Implementation:Mlflow Mlflow Clint Symbol Index
| Knowledge Sources | |
|---|---|
| Domains | Static Analysis, Code Linting |
| Last Updated | 2026-02-13 20:00 GMT |
Overview
Symbol indexing module for the Clint custom linter that builds and maintains an index of all MLflow Python functions and classes, enabling cross-module symbol resolution through import chain traversal.
Description
This module provides efficient indexing and lookup of Python symbols (functions, classes) across the entire MLflow codebase using AST parsing and parallel processing. It is a core component of the Clint custom linter, enabling lint rules that require cross-module knowledge of function signatures.
Key Components:
FunctionInfo is a lightweight dataclass that stores function signature information:
- has_vararg - Whether the function accepts *args
- has_kwarg - Whether the function accepts **kwargs
- args - List of regular argument names
- kwonlyargs - List of keyword-only argument names
- posonlyargs - List of positional-only argument names
- from_func_def() - Class method that constructs a FunctionInfo from an AST FunctionDef or AsyncFunctionDef node, with an option to skip the self parameter for methods
- all_args - Property that returns all argument names combined
ModuleSymbolExtractor is an AST NodeVisitor that extracts two kinds of information from a Python module:
- import_mapping - Maps re-exported names to their original fully-qualified names (e.g., mlflow.log_metric -> mlflow.tracking.fluent.log_metric)

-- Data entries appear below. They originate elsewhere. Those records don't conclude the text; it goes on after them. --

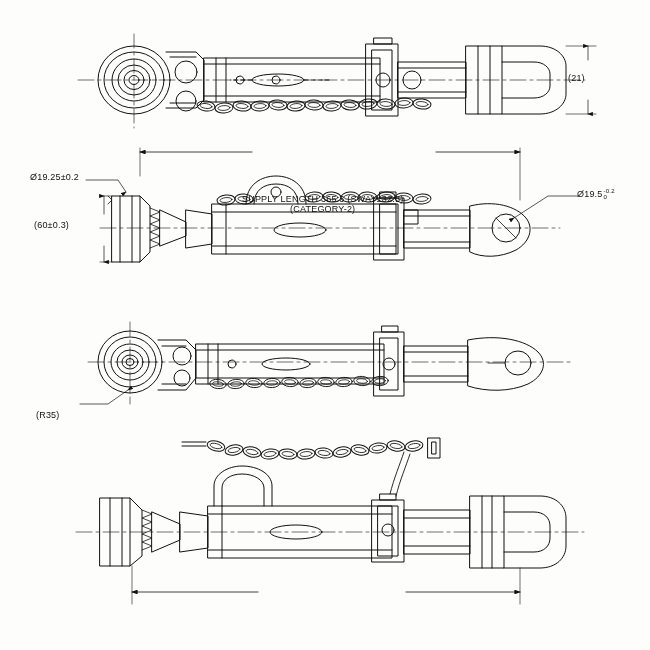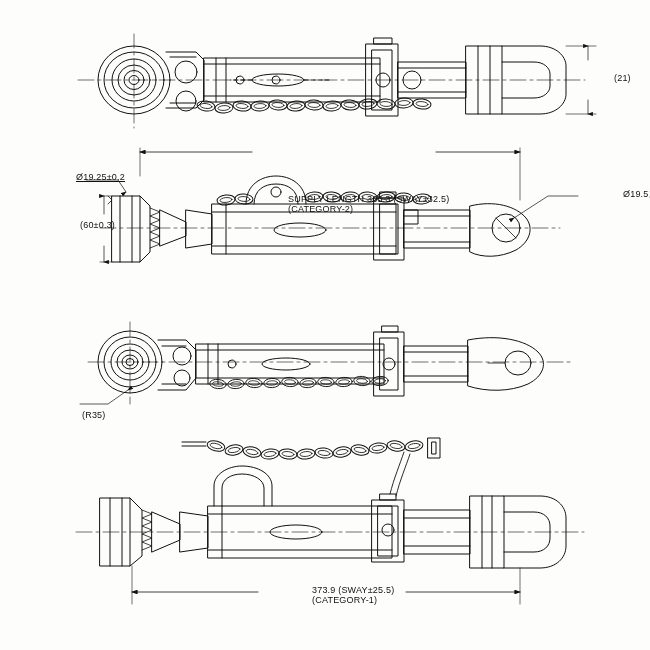"(21)" .dim-label { padding-left: 46px -> none }
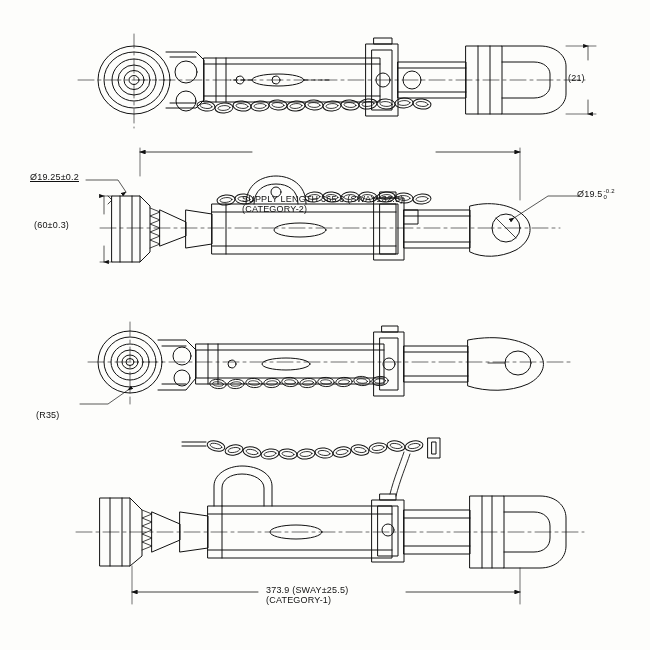"Ø19.25±0.2" div.dim-label { text-decoration: underline -> none }
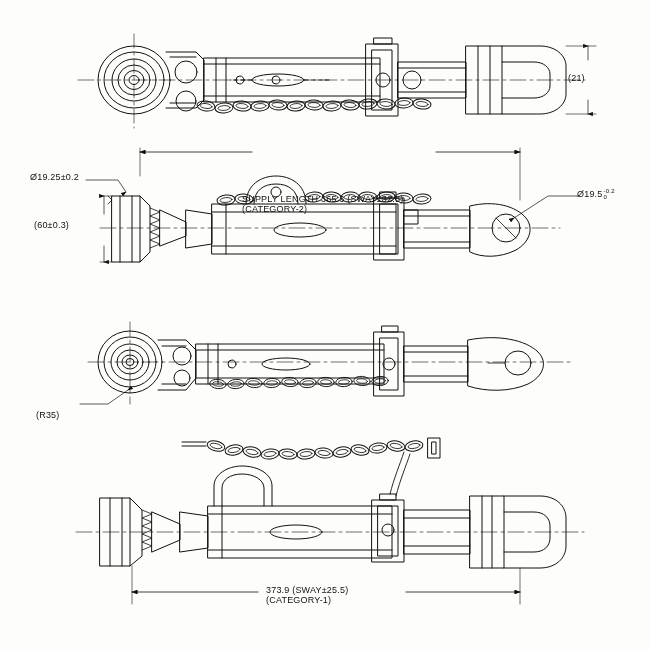"(CATEGORY-2)" .dim-label .sub { text-align: left -> center }
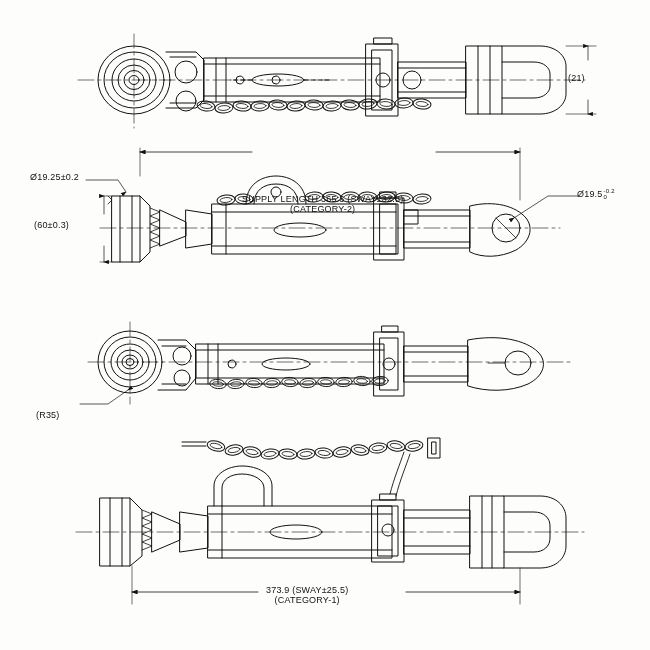"373.9 (SWAY±25.5)" div.dim-label { html: <div> <span>373.9 (SWAY±25.5)</span> <span>(CATEGORY-1)</span> </div> -> none }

- func_mapping - Maps fully-qualified function/class names to their FunctionInfo signatures
- For classes, it extracts the __init__ signature and any @classmethod or @staticmethod methods. Classes without __init__ are recorded with *args, **kwargs.
extract_symbols_from_file() is a standalone function that parses a single file and returns its import and function mappings. It converts file paths to module names (e.g., mlflow/tracking/fluent.py -> mlflow.tracking.fluent).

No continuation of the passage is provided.